■ What the exercise asks: Exact reproduction of all the data is required, with pictures excluded.

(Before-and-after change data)
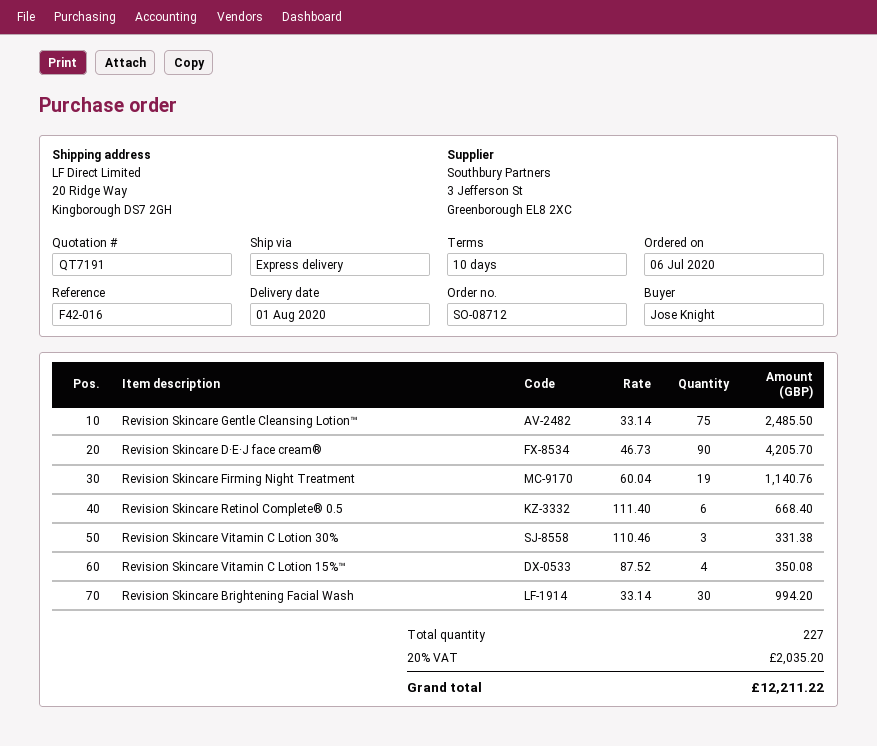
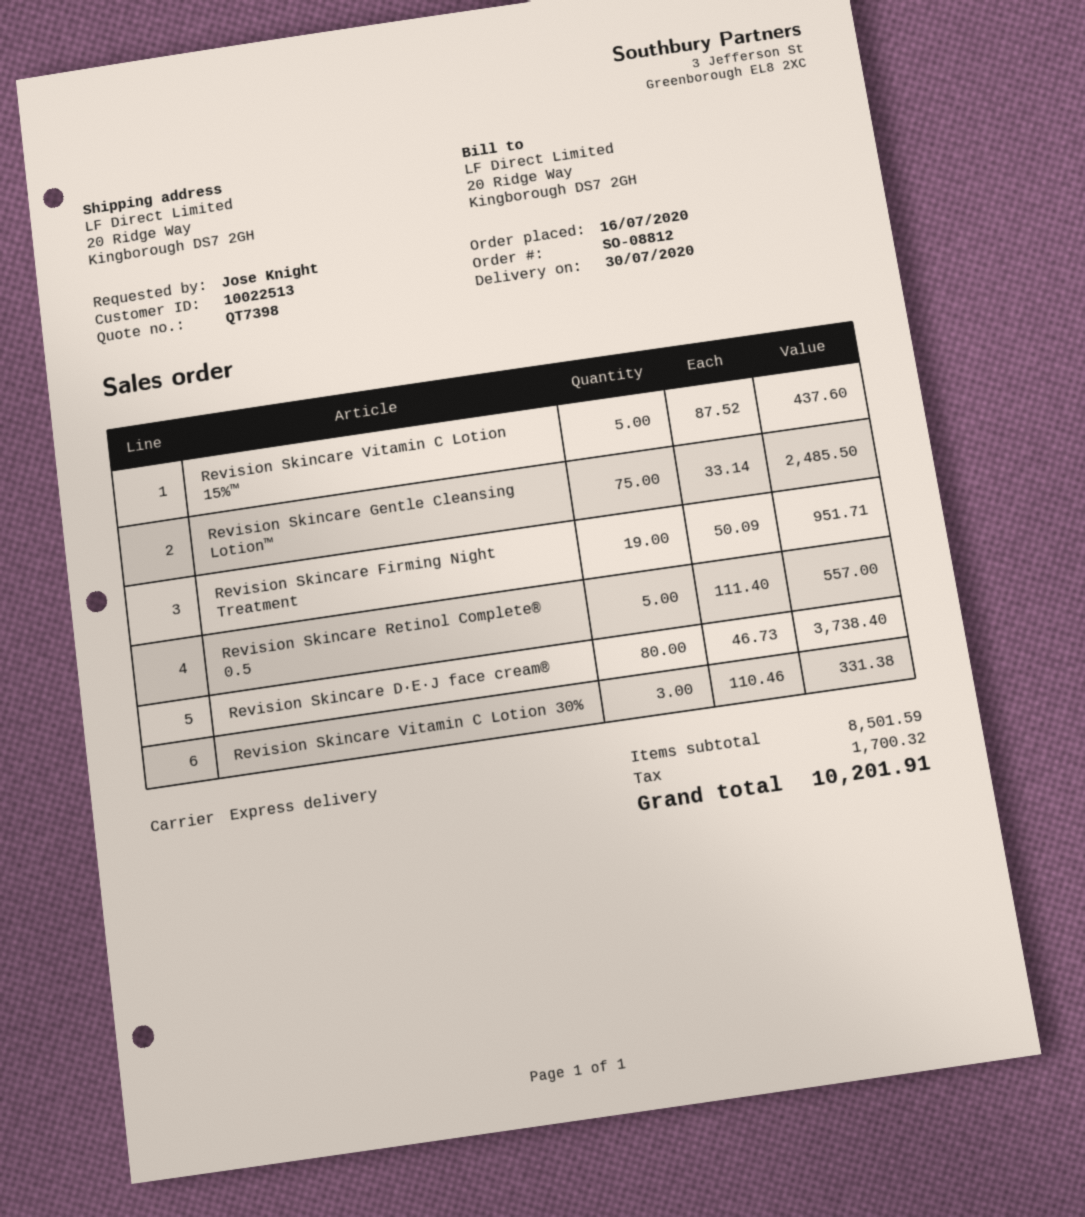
quote number: QT7191 -> QT7398
order number: SO-08712 -> SO-08812
order date: 2020-07-06 -> 2020-07-16
delivery date: 2020-08-01 -> 2020-07-30
Revision Skincare D·E·J face cream®: 90 x 46.73 = 4205.70 -> 80 x 46.73 = 3738.40
Revision Skincare Firming Night Treatment: 19 x 60.04 = 1140.76 -> 19 x 50.09 = 951.71
Revision Skincare Retinol Complete® 0.5: 6 x 111.40 = 668.40 -> 5 x 111.40 = 557.00
Revision Skincare Vitamin C Lotion 15%™: 4 x 87.52 = 350.08 -> 5 x 87.52 = 437.60
Revision Skincare Brightening Facial Wash: 30 x 33.14 = 994.20 -> none
tax: 2035.20 -> 1700.32
total: 12211.22 -> 10201.91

■ Response area:
quote number: QT7191 -> QT7398
order number: SO-08712 -> SO-08812
order date: 2020-07-06 -> 2020-07-16
delivery date: 2020-08-01 -> 2020-07-30
Revision Skincare D·E·J face cream®: 90 x 46.73 = 4205.70 -> 80 x 46.73 = 3738.40
Revision Skincare Firming Night Treatment: 19 x 60.04 = 1140.76 -> 19 x 50.09 = 951.71
Revision Skincare Retinol Complete® 0.5: 6 x 111.40 = 668.40 -> 5 x 111.40 = 557.00
Revision Skincare Vitamin C Lotion 15%™: 4 x 87.52 = 350.08 -> 5 x 87.52 = 437.60
Revision Skincare Brightening Facial Wash: 30 x 33.14 = 994.20 -> none
tax: 2035.20 -> 1700.32
total: 12211.22 -> 10201.91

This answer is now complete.